**LISTED RECORDS:**
-*-

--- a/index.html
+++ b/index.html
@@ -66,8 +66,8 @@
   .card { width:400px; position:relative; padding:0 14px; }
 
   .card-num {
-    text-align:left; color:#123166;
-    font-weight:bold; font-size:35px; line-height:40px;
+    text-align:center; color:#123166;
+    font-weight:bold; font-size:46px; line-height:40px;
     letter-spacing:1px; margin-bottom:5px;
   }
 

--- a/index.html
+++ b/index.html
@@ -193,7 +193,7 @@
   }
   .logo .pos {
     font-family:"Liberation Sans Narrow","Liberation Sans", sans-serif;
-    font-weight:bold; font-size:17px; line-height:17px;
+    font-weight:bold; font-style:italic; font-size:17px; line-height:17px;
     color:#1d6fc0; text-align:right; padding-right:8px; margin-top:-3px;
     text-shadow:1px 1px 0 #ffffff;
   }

-*-

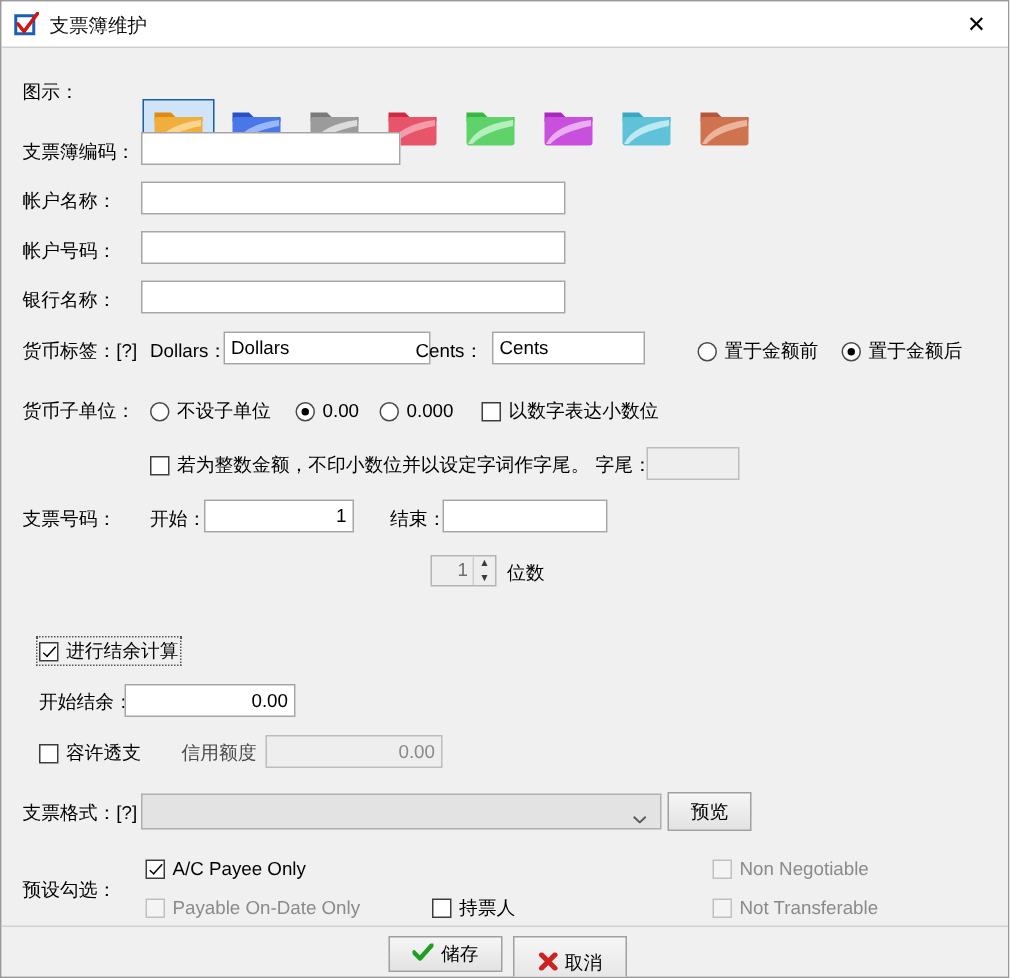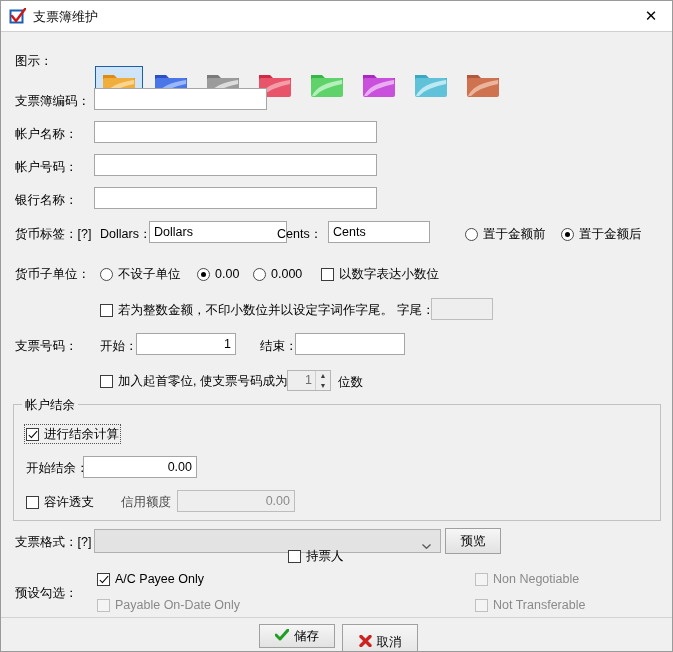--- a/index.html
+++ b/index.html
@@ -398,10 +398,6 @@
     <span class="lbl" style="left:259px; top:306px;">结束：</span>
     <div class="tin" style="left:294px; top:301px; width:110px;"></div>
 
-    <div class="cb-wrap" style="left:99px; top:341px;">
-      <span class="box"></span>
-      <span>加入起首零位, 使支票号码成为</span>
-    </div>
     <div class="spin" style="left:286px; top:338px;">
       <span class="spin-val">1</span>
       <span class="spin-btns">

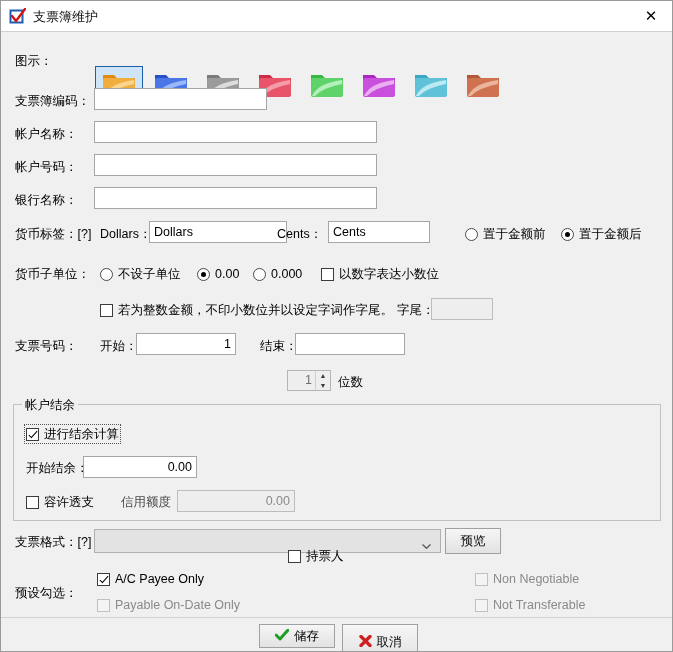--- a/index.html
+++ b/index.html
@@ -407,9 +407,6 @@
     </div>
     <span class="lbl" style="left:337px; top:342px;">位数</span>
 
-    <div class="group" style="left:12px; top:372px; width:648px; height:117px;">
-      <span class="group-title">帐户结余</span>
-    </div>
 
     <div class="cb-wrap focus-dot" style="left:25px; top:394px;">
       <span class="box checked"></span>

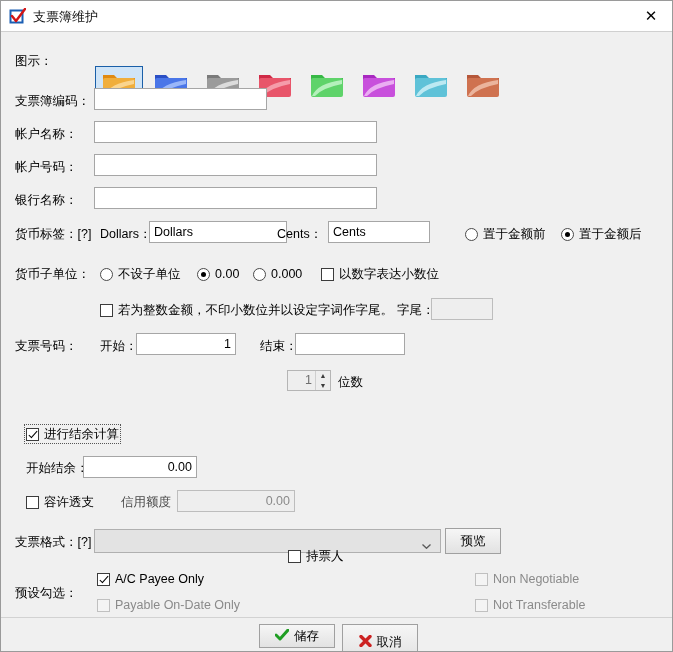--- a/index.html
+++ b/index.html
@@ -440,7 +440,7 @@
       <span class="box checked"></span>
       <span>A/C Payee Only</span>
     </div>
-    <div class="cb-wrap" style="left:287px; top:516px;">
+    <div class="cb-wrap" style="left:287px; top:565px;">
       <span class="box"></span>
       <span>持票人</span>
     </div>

-*-

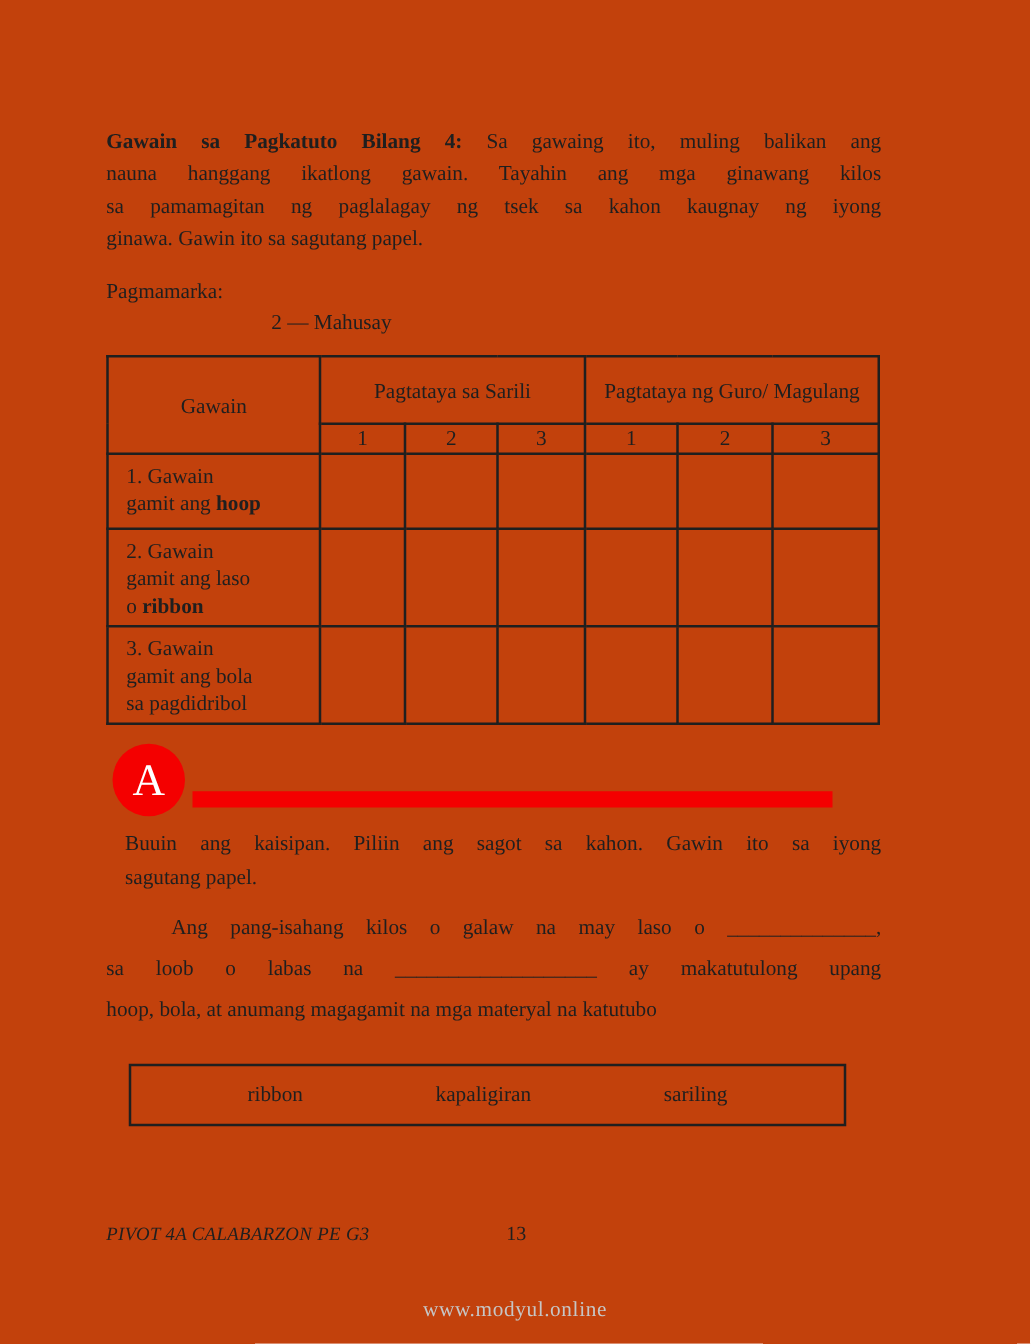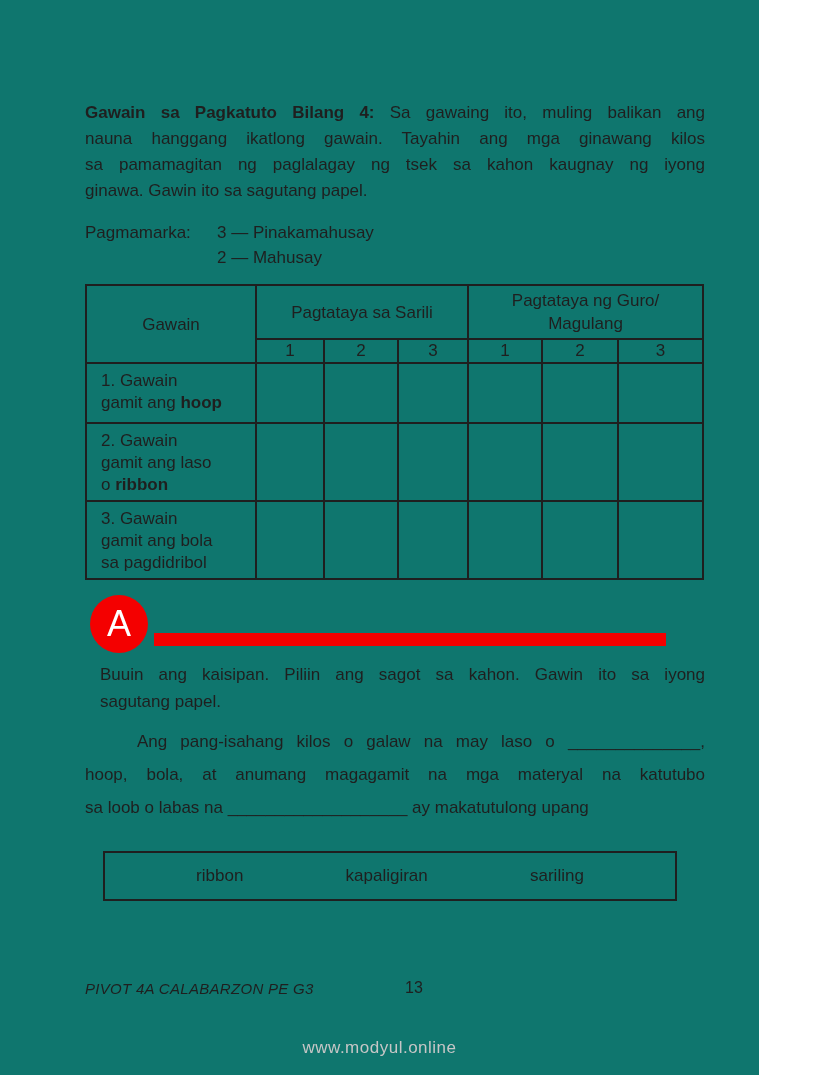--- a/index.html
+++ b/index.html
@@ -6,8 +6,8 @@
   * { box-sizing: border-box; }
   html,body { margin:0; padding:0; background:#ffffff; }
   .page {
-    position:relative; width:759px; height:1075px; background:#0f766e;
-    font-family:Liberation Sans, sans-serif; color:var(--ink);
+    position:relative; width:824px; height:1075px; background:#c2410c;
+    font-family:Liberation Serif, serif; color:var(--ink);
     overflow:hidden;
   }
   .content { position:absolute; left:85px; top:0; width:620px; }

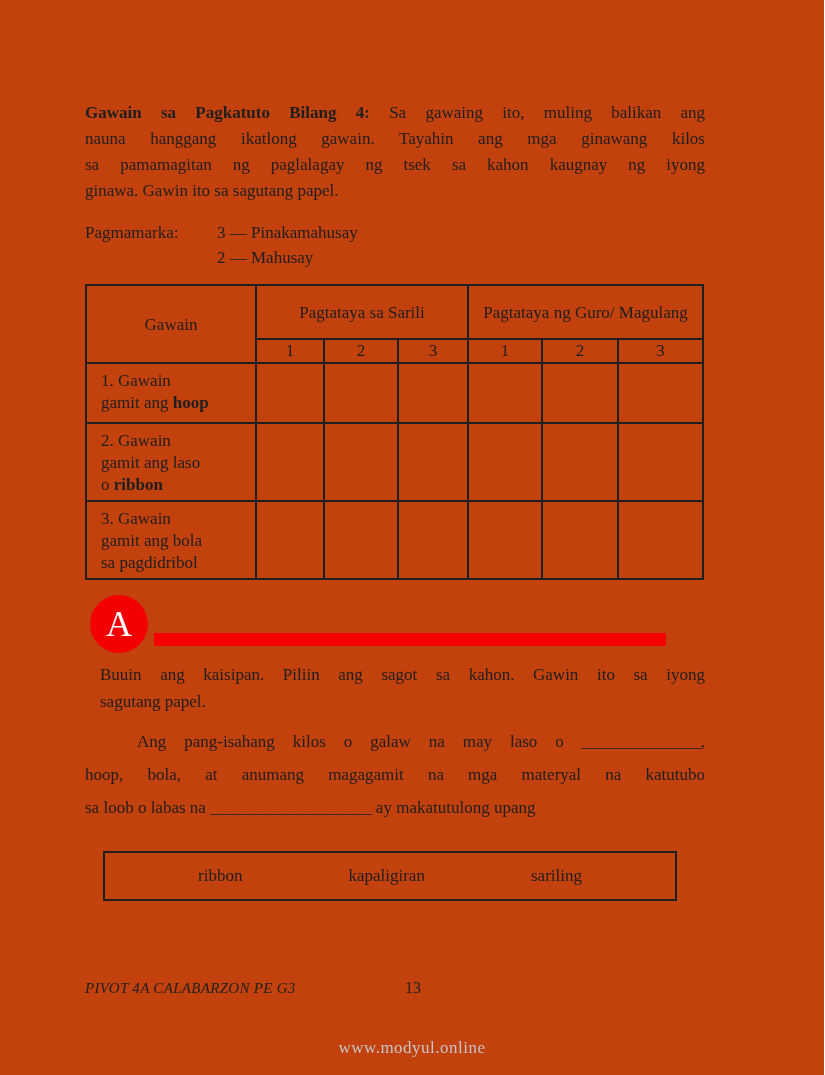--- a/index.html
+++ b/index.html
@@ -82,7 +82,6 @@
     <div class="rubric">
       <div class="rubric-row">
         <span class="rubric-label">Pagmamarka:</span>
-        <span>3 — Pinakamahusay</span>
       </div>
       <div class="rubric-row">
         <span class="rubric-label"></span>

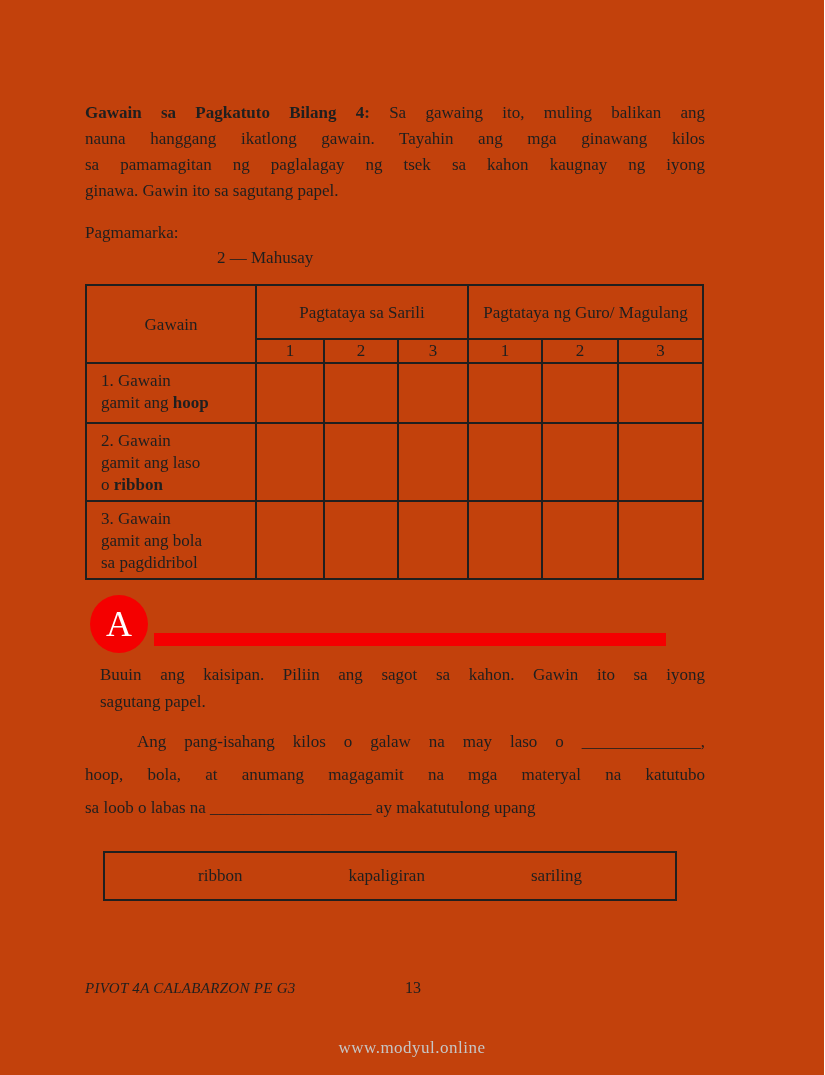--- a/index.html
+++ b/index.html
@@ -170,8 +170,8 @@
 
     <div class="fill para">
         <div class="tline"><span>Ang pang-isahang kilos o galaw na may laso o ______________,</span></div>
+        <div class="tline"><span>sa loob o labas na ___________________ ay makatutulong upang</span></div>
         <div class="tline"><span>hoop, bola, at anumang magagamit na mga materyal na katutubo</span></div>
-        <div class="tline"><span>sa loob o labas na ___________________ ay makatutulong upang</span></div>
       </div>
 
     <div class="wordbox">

-*-

**TASK REQUIREMENTS:** Report each line of the material in which the string "ffffff" occurs.

**ANSWER SECTION:**
     text-shadow:1px 1px 0 #ffffff;
   html,body { margin:0; padding:0; background:#ffffff; }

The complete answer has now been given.